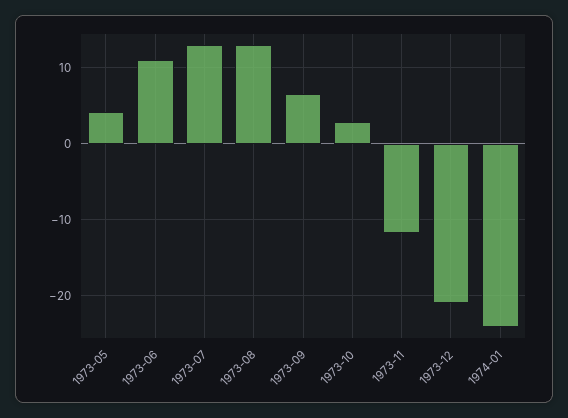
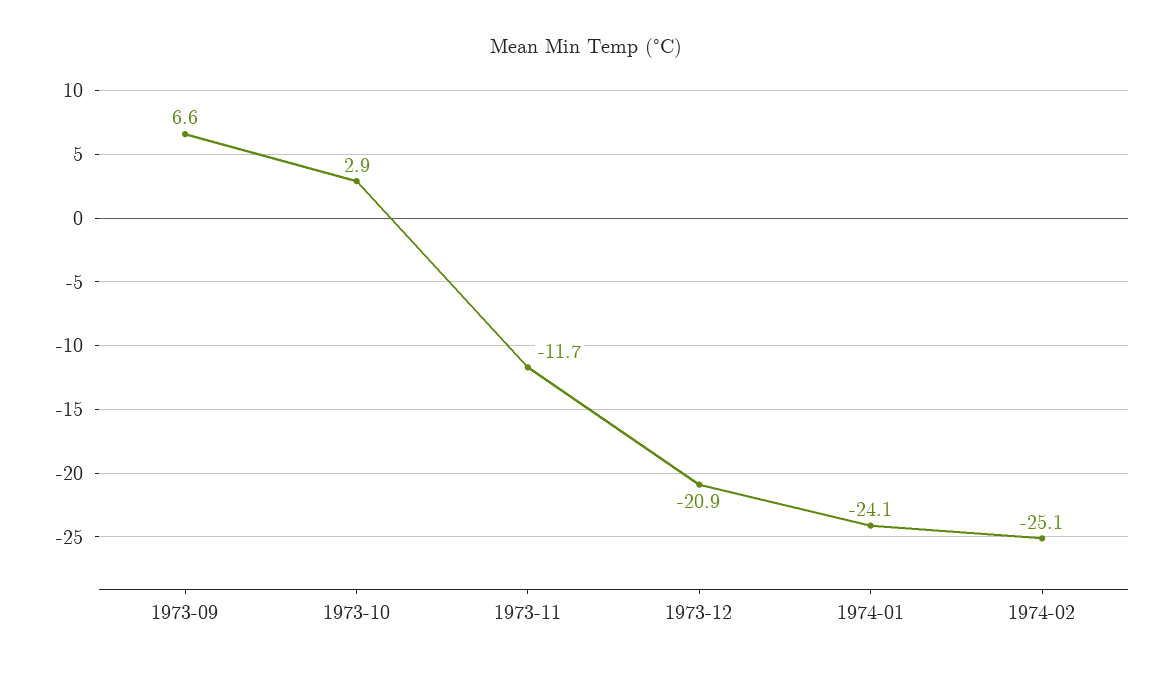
1973-05: 4 -> none
1973-06: 11 -> none
1973-07: 13 -> none
1973-08: 13 -> none
1974-02: none -> -25.1

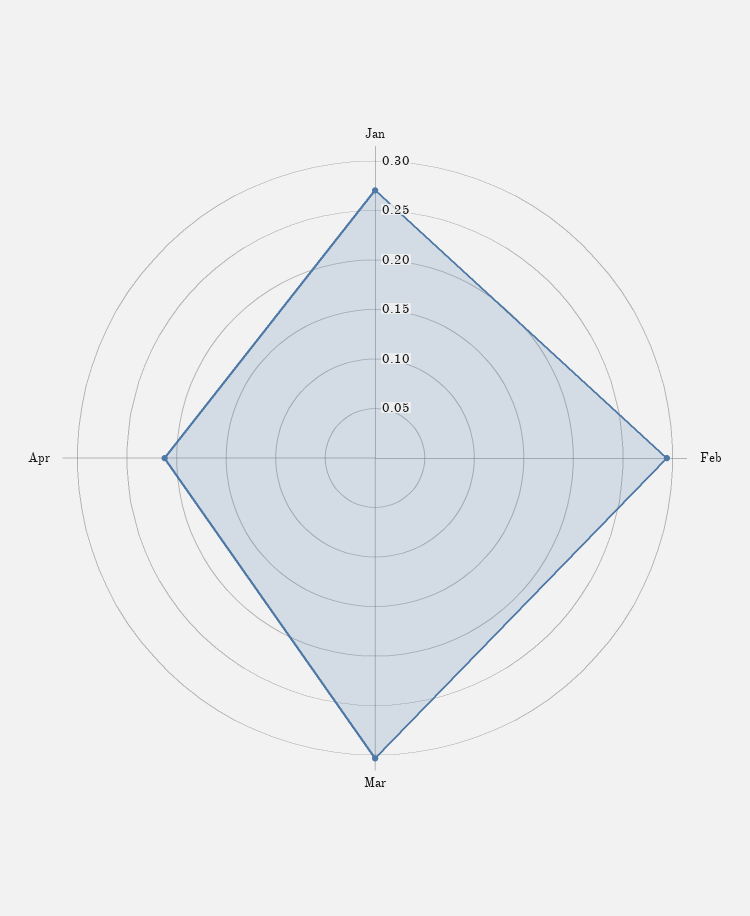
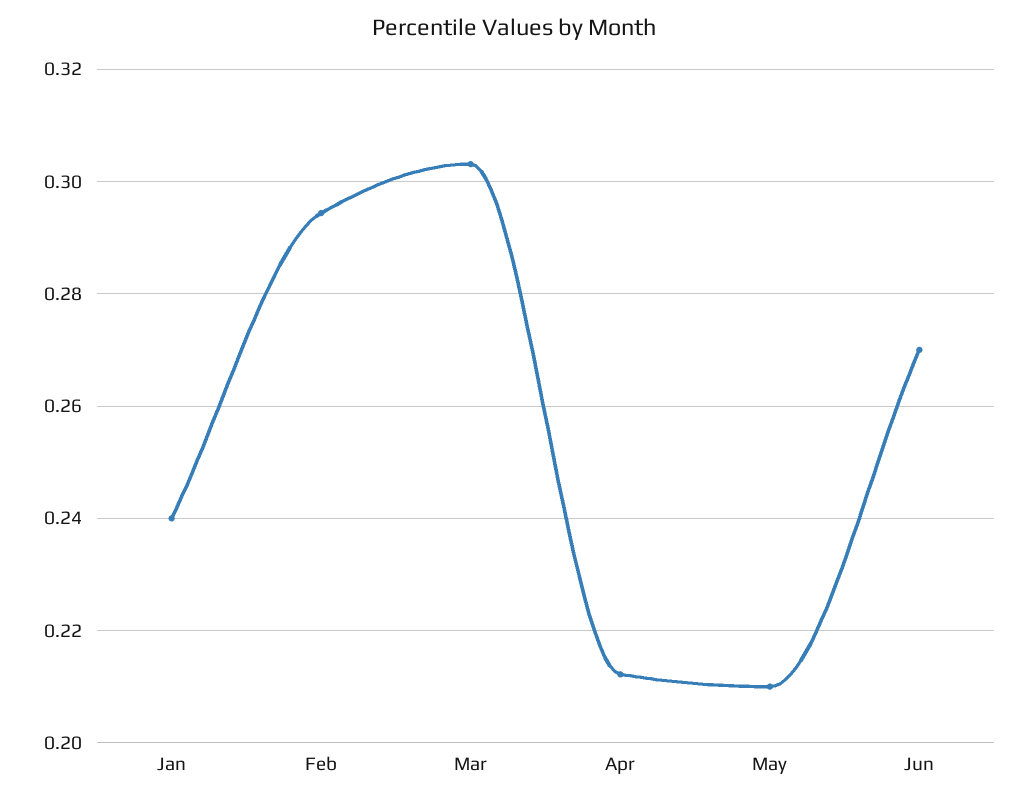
Jan: 0.27 -> 0.24
May: none -> 0.21
Jun: none -> 0.27

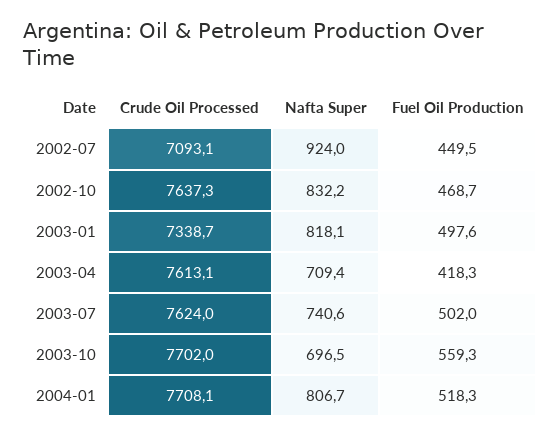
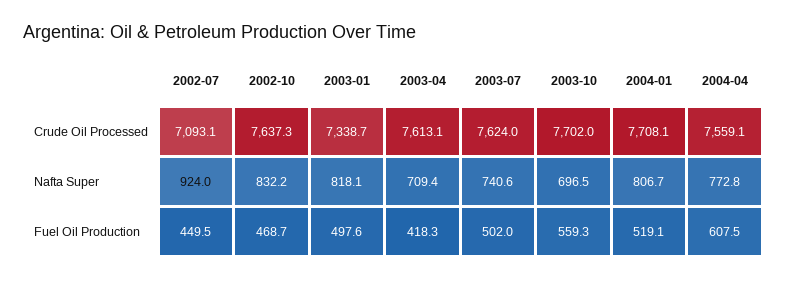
Fuel Oil Production, 2004-01: 518.3 -> 519.1
Crude Oil Processed, 2004-04: none -> 7559.1
Nafta Super, 2004-04: none -> 772.8
Fuel Oil Production, 2004-04: none -> 607.5

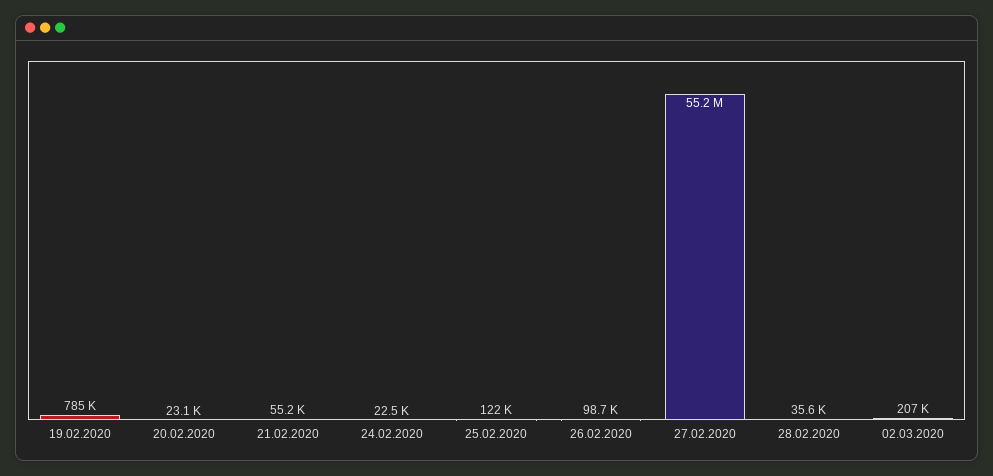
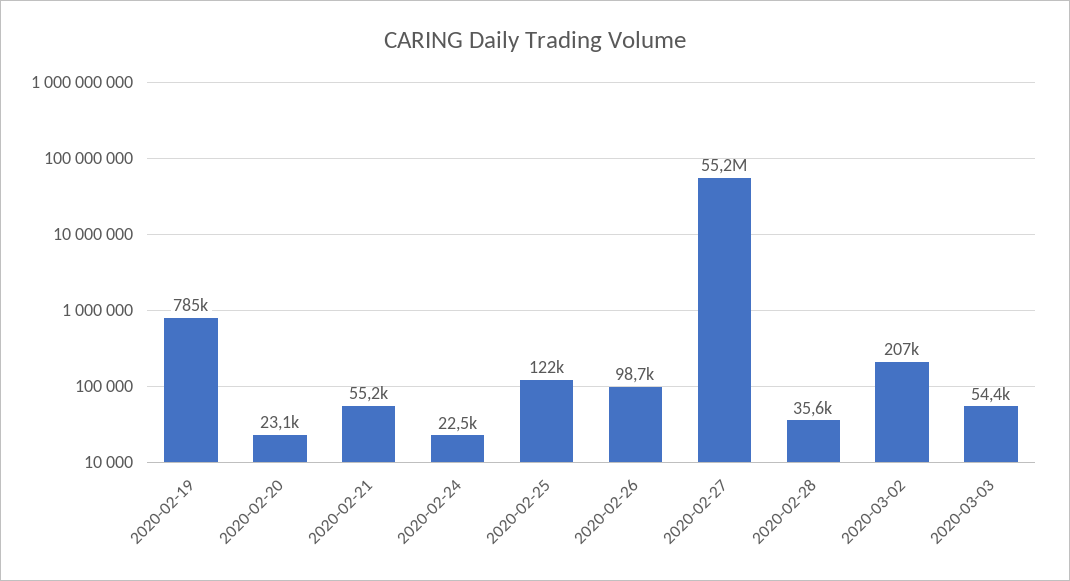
2020-03-03: none -> 54400

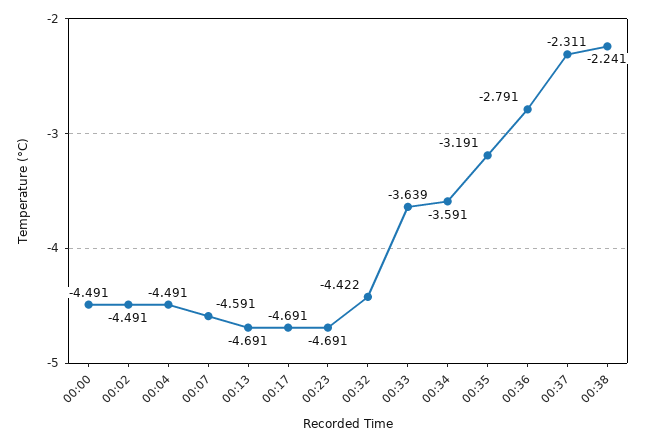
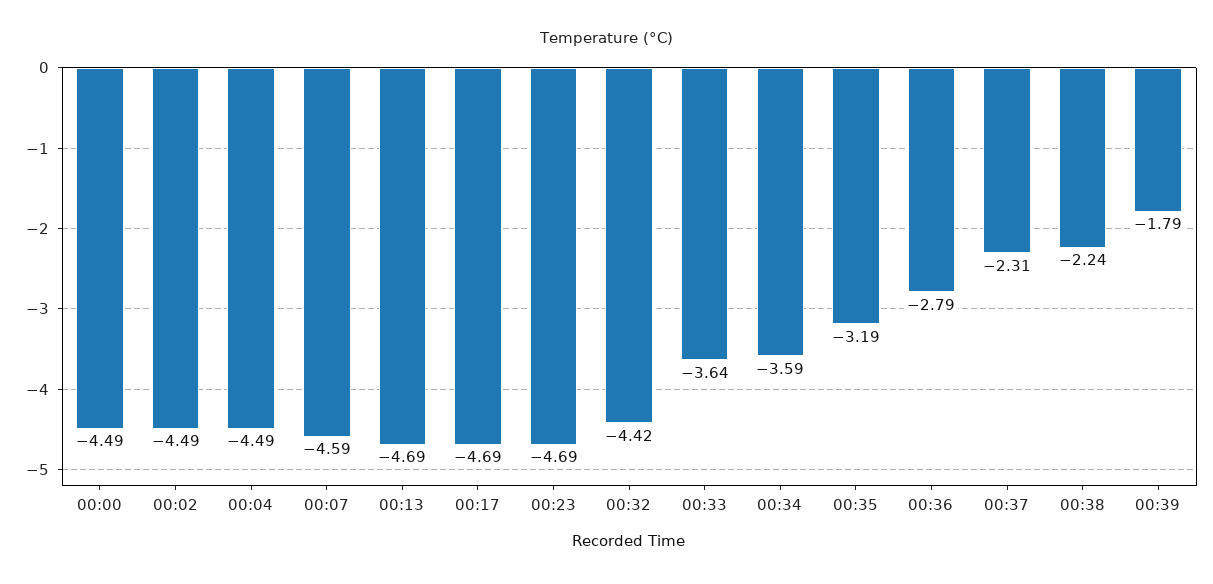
00:39: none -> -1.79

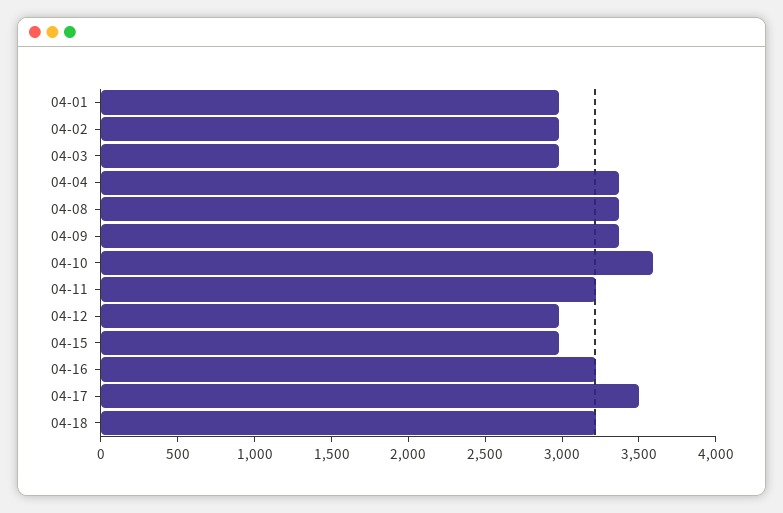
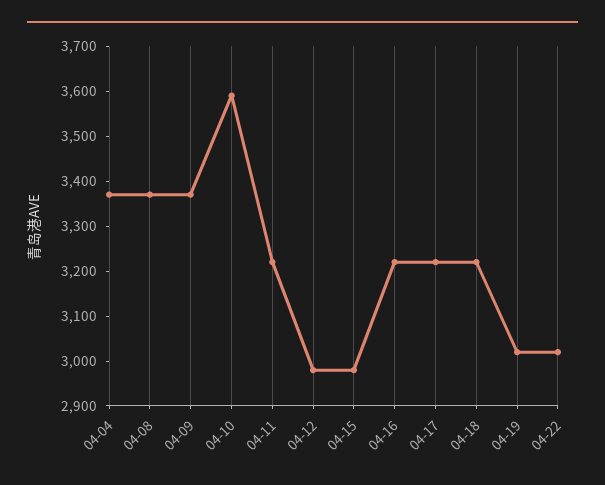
04-01: 3000 -> none
04-02: 3000 -> none
04-03: 3000 -> none
04-17: 3500 -> 3220
04-19: none -> 3020
04-22: none -> 3020

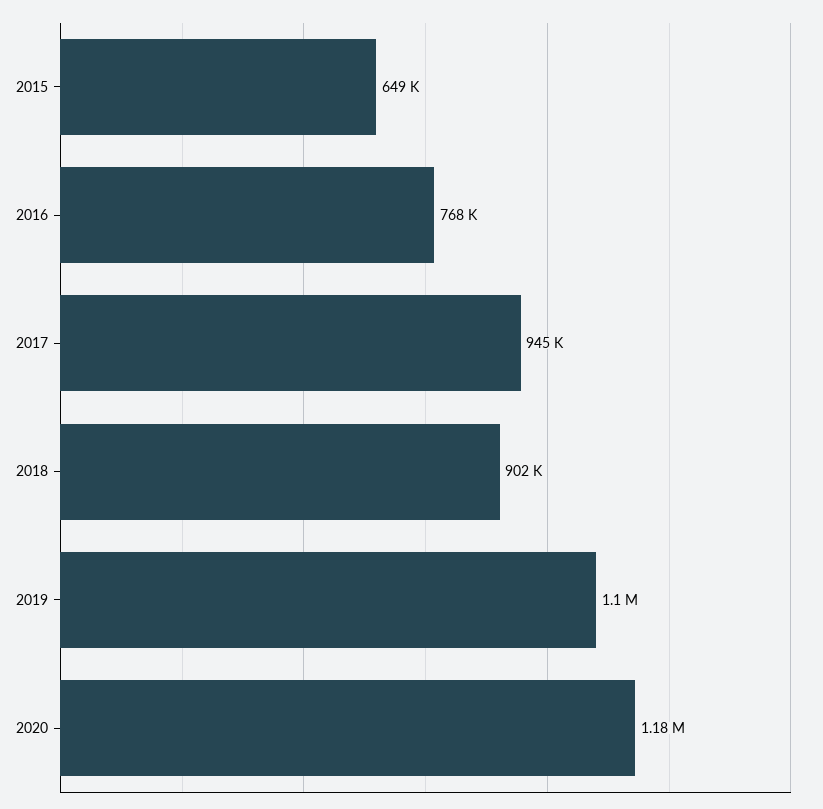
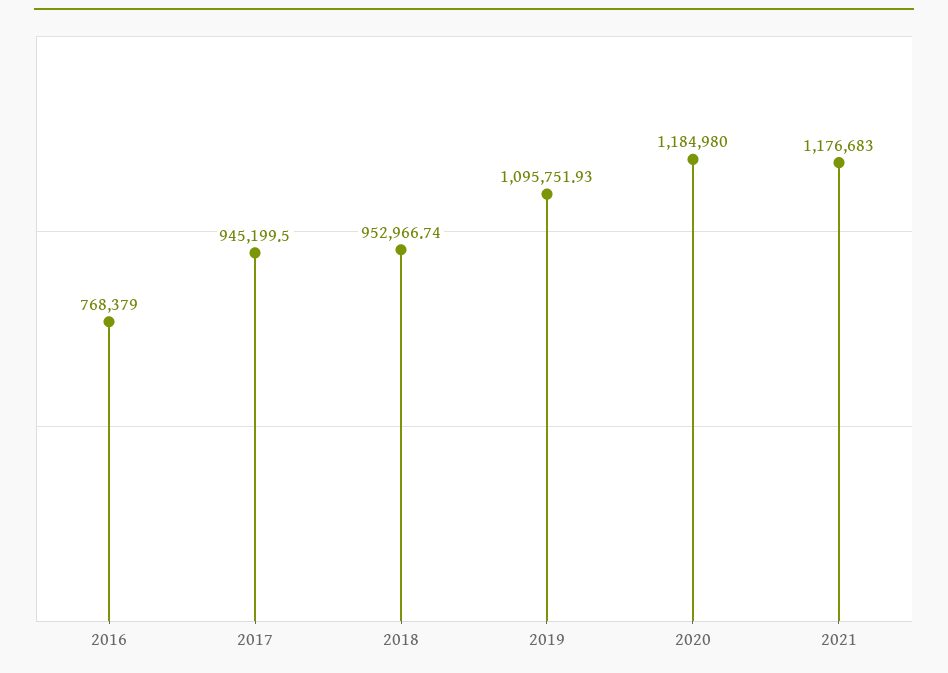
2015: 649000 -> none
2018: 902000 -> 952966.74
2021: none -> 1176683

______

→ **YOUR ASSIGNMENT**: In the answer, give only the lines from the one containing "04-03: 3000 -> none" through the end of the records above, each reproduced exactly. Include no pictures.

→ **TASK RESULT**:
04-03: 3000 -> none
04-17: 3500 -> 3220
04-19: none -> 3020
04-22: none -> 3020

2015: 649000 -> none
2018: 902000 -> 952966.74
2021: none -> 1176683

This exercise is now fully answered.